Kemalangan…
Tuesday, May 31st, 2005
Sepertinya dua
minggu ini merupakan minggu-minggu termalang bagi kelompok klinikku. Bayangkan
saja, sudah tidak mendapat izin untuk bekerja di klinik gigi anak karena telat
mendaftar, untuk mengikuti diskusi orthodonti di hari tambahan pun tidak
diperbolehkan. Sebetulnya hal yang terakhir itu tidak terlalu membuat dada kami
menjadi sesak.

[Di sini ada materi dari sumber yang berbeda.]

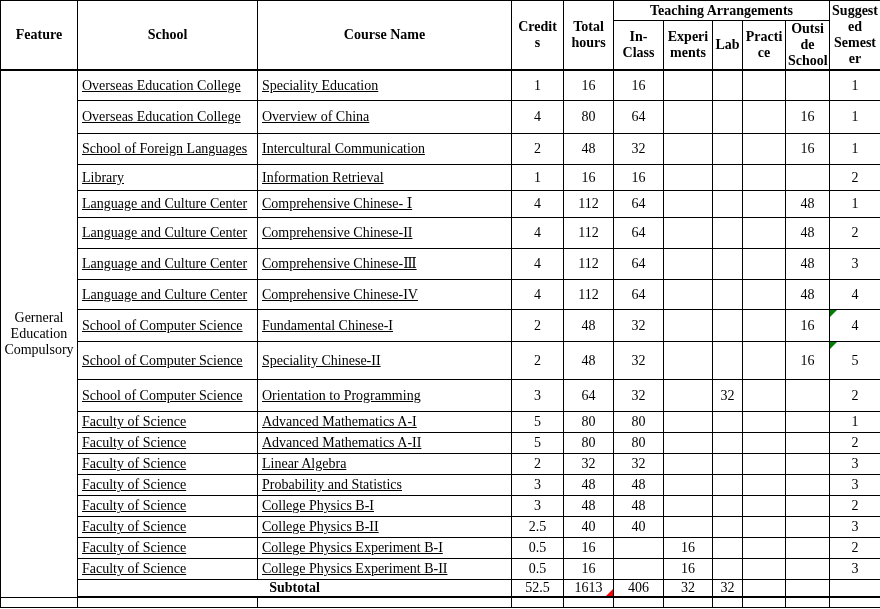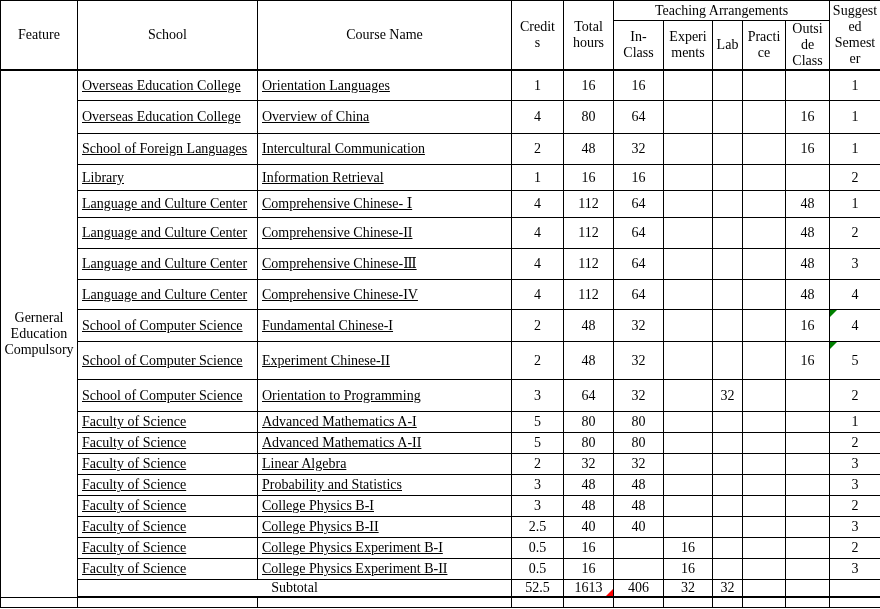--- a/index.html
+++ b/index.html
@@ -26,7 +26,7 @@
     position: relative;
   }
   th {
-    font-weight: normal;
+    font-weight: bold;
     white-space: pre-line;
   }
   td.left { text-align: left; padding-left: 4px; text-decoration: underline; }

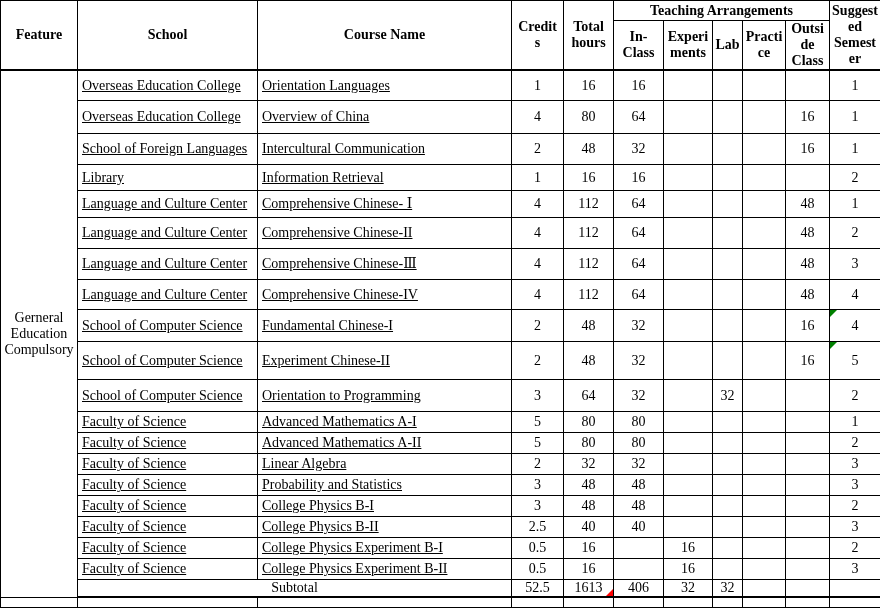--- a/index.html
+++ b/index.html
@@ -87,7 +87,7 @@
 ce</th>
       <th>Outsi
 de
-Class</th>
+School</th>
     </tr>
   </thead>
   <tbody id="table-body">

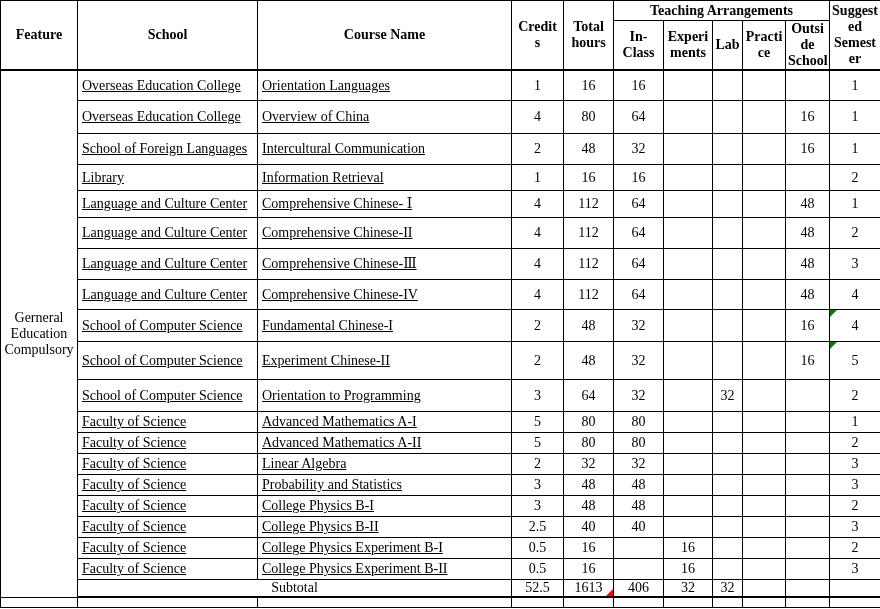--- a/index.html
+++ b/index.html
@@ -96,7 +96,7 @@
 Education
 Compulsory</td>
         <td class="left"><span>Overseas Education College</span></td>
-        <td class="left"><span>Orientation Languages</span></td>
+        <td class="left"><span>Speciality Education</span></td>
         <td><span>1</span></td>
         <td><span>16</span></td>
         <td><span>16</span></td>

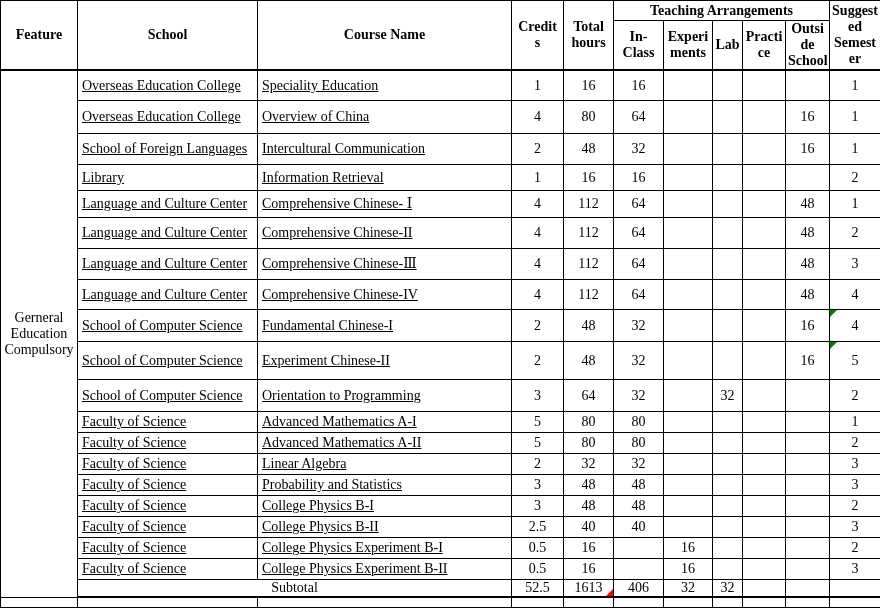--- a/index.html
+++ b/index.html
@@ -204,7 +204,7 @@
       </tr>
       <tr style="height: 38px;">
         <td class="left"><span>School of Computer Science</span></td>
-        <td class="left"><span>Experiment Chinese-II</span></td>
+        <td class="left"><span>Speciality Chinese-II</span></td>
         <td><span>2</span></td>
         <td><span>48</span></td>
         <td><span>32</span></td>

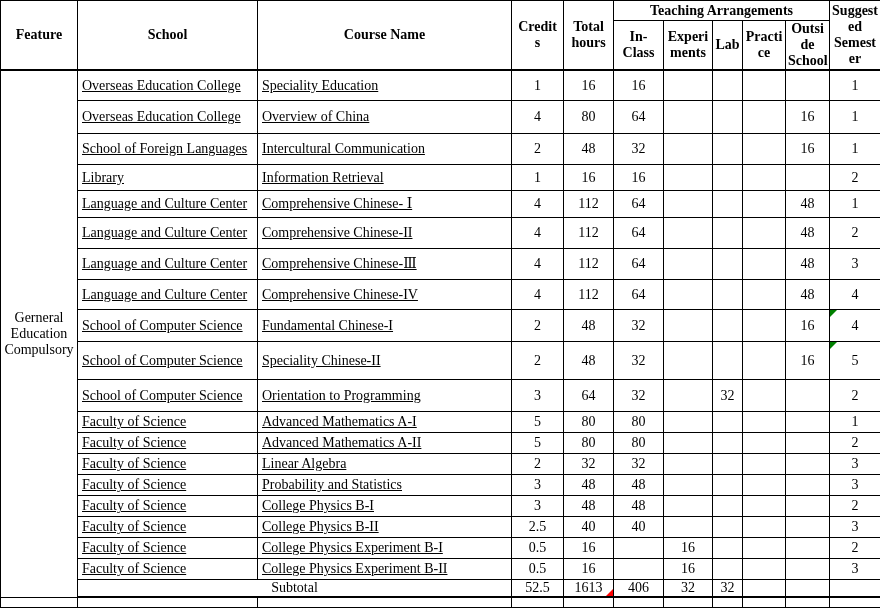--- a/index.html
+++ b/index.html
@@ -33,7 +33,7 @@
   td.feature { white-space: pre-line; padding: 0 1px; margin-top: 25px; }
   tbody tr:first-child td { border-top: 2px solid #000; }
   tr.subtotal-row td { border-bottom: 2px solid #000; }
-  td.subtotal-label { font-weight: normal; }
+  td.subtotal-label { font-weight: bold; }
   .corner-tl {
     position: absolute; top: 0; left: 0; width: 0; height: 0;
     border-top: 7px solid #008000;

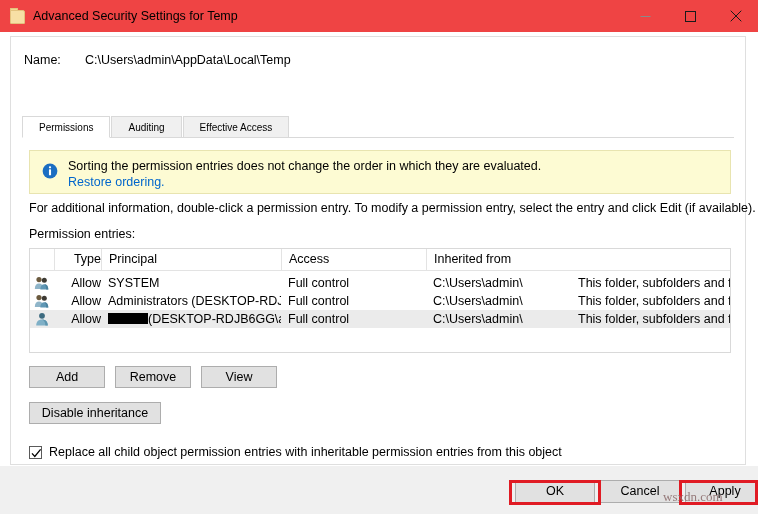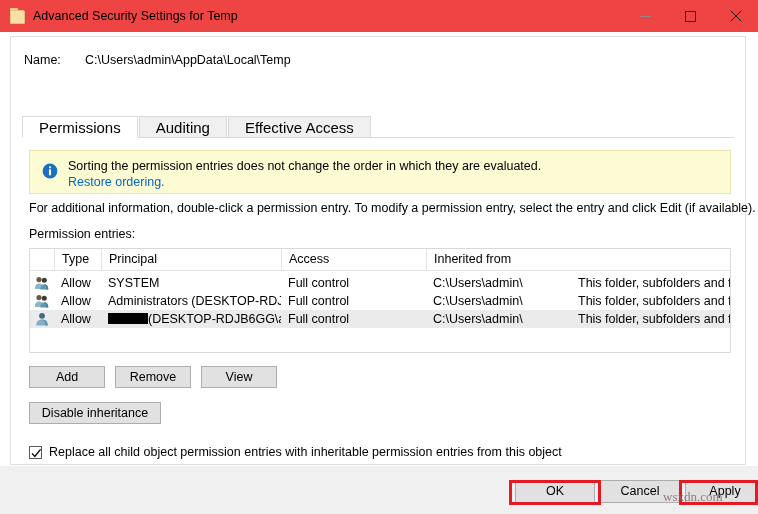--- a/index.html
+++ b/index.html
@@ -137,7 +137,7 @@
     height: 21px;
     line-height: 21px;
     padding: 0 16px;
-    font-size: 15px;
+    font-size: 10px;
     box-sizing: border-box;
     border: 1px solid #d9d9d9;
     border-bottom: none;

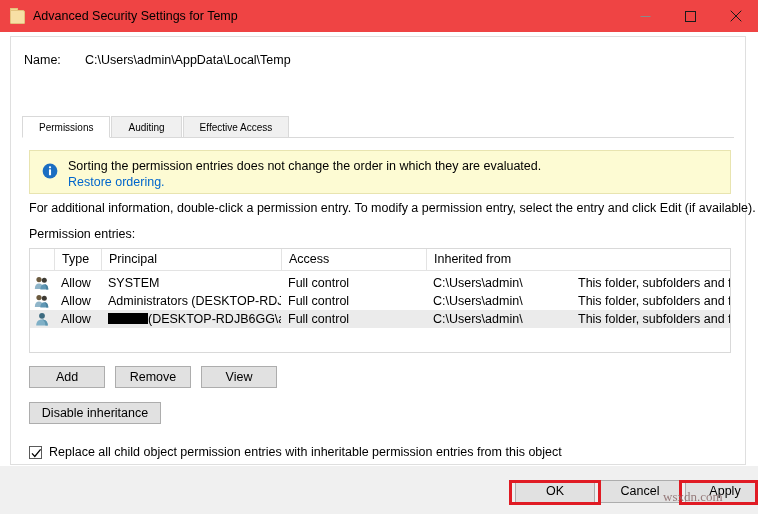--- a/index.html
+++ b/index.html
@@ -240,7 +240,7 @@
   }
   
   .c-ico   { width: 24px; flex: none; padding-left: 4px !important; }
-  .c-type  { width: 47px; flex: none; }
+  .c-type  { width: 47px; flex: none; text-align: right; }
   .c-prin  { width: 180px; flex: none; }
   .c-acc   { width: 145px; flex: none; }
   .c-inh   { width: 145px; flex: none; }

Namun, yang menyesakkan dada adalah ketika sang dosen mengusir
kelompok kami keluar ruangan diskusi dengan kalimat yang kasar dan alasan yang
irasional. “Yang bukan murni hari ini, keluar aja deh, kepenuhan!, “ begitu
kata-katanya yang terngiang-ngiang di telinga saya. Entah karena masih sensitif
dengan masalah sebelumnya atau karena kata-kata itu memang membuat telinga
menjadi sakit, yang jelas menurutku kurang pantas saja seorang dokter spesialis
yang juga seorang dosen, akademisi! mengusir mahasiswanya dari ruangan diskusi
hanya karena alasan kepenuhan. Karena menurutku, kami sama sekali tidak
bersalah, kami tidak membuat keributan sedikitpun pada saat diskusi. Lagipula
meskipun hari itu bukan hari kami berada di klinik ortho, toh telah sering juga
kami mengikuti diskusi di hari lain, dan supervisor diskusi pada hari-hari
tersebut, fine-fine saja dengan kehadiran kelompok tambahan. Bukankah itu sama
saja dengan menghambat orang untuk mendapatkan ilmu??? Padahal Rasulullah SAW
telah bersabda :” Barangsiapa ditanya tentang suatu ilmu lalu dirahasiakannya
maka dia akan datang pada hari kiamat dengan kendali (di mulutnya) dari api
neraka.” (HR. Abu Daud).
Sebetulnya
ingin sekali saya berhusnudzon terhadap dosen saya itu, tetapi entah mengapa
imej beliau di benak saya sudah terpatri sedemikian rupa bahwa sosoknya adalah
sosok yang boleh dikata sebagai momok di klinik ortho. Ditambah dengan
pengalaman buruk saya dengan beliau di hari sebelumnya. Rabbi, ku mohon ampun
padaMu atas perasaan ini….semoga perasaan saya terhadap beliau hanya kekesalan
sesaat dan saya tak ingin membiarkan kelam di hati ini hanya karena masalah
kecil. Biarlah apa yang terjadi pada saya dan kelompok saya di klinik dalam
minggu-minggu ini merupakan awal dari sebuah skenarioMu yang ku yakin dengan
sepenuh hati adalah skenario yang paling indah.